Climate change is a global phenomenon - no nation is immune from it, not even the GCC.
According to an international urban planning expert, the GCC region will see temperatures rising to 60 degrees during summer very soon if the problem of global climate change and urban planning is not properly tackled by the governments in the region and the residents will have to migrate to other parts of the world.
"Climate change is having its impact in the Gulf. There is a significant evidence to suggest that very soon we're going to be dealing with temperature experiences that push this area beyond the habitable zone. In the other words, it will be so hot in this region in summer that the humans will have difficulty to survive," said Steven Velegrinis, director of cities and sites at associate principal at Perkins+Will.
"And the projections are that we will regularly get on to 60-degree centigrade in summer in this region which really calls in to question that it may be possible to even leaving this region. So, either we respond to this or we start figuring out where we move the entire population of the Gulf too."
"I think the whole idea of ecological urbanism is actually about changing that scenario of not simply accepting that the cities are passive but that they are really active agents of change."
Gulf countries were part of the Paris climate agreement reached in 2015 on global warming, binding the developed and developing nations to a clear limit on temperature rises. After the signing of Syria, 197 nations have now ratified the Paris deal reduce carbon emission. However, US President Donald Trump has announced America's withdrawal from the agreement.
Velegrinis highlighted this issue while addressing the Arab Future Cities Summit in Dubai recently.

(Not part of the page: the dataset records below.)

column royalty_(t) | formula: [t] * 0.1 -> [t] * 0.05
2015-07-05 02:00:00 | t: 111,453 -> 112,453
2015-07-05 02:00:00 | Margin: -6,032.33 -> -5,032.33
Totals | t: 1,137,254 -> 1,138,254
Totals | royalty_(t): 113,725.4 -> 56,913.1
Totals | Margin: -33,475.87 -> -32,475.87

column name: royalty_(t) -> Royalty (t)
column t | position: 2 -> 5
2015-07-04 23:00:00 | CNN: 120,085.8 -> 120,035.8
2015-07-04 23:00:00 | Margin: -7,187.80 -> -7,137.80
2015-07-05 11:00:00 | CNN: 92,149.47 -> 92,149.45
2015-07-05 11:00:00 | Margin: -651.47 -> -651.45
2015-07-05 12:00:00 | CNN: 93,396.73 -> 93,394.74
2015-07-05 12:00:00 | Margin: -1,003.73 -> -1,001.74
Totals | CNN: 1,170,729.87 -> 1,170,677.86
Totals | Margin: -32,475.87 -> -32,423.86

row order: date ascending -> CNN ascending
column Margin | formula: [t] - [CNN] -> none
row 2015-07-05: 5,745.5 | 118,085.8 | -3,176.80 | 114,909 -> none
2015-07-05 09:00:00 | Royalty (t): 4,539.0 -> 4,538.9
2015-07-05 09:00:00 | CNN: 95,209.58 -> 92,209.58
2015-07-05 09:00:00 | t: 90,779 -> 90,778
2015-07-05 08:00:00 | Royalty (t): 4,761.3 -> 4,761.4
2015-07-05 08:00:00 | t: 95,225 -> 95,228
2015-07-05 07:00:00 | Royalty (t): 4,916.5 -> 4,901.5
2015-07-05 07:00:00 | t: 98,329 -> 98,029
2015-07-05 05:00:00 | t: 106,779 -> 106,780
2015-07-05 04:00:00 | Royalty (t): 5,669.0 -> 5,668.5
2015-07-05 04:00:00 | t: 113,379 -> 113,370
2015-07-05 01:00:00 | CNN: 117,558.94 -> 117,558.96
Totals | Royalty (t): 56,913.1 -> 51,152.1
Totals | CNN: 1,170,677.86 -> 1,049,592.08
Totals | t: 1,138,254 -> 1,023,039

His recent work and research seek to promote the idea of landscape urbanism as the future for sustainable urban development in the Middle East and Asia.
Velegrinis has experience in spectrums of the design process including master-planning, conceptual design to construction documentation and site supervision.
Contrary to the global trend, Velegrinis pointed out that Gulf cities are cooler than their surrounding areas - thanks the plantation of trees. "In any other city in the world, we have a situation where the cities are hotter than the surrounding landscapes. In the Gulf, cities are cooler than their surrounding landscapes," he said.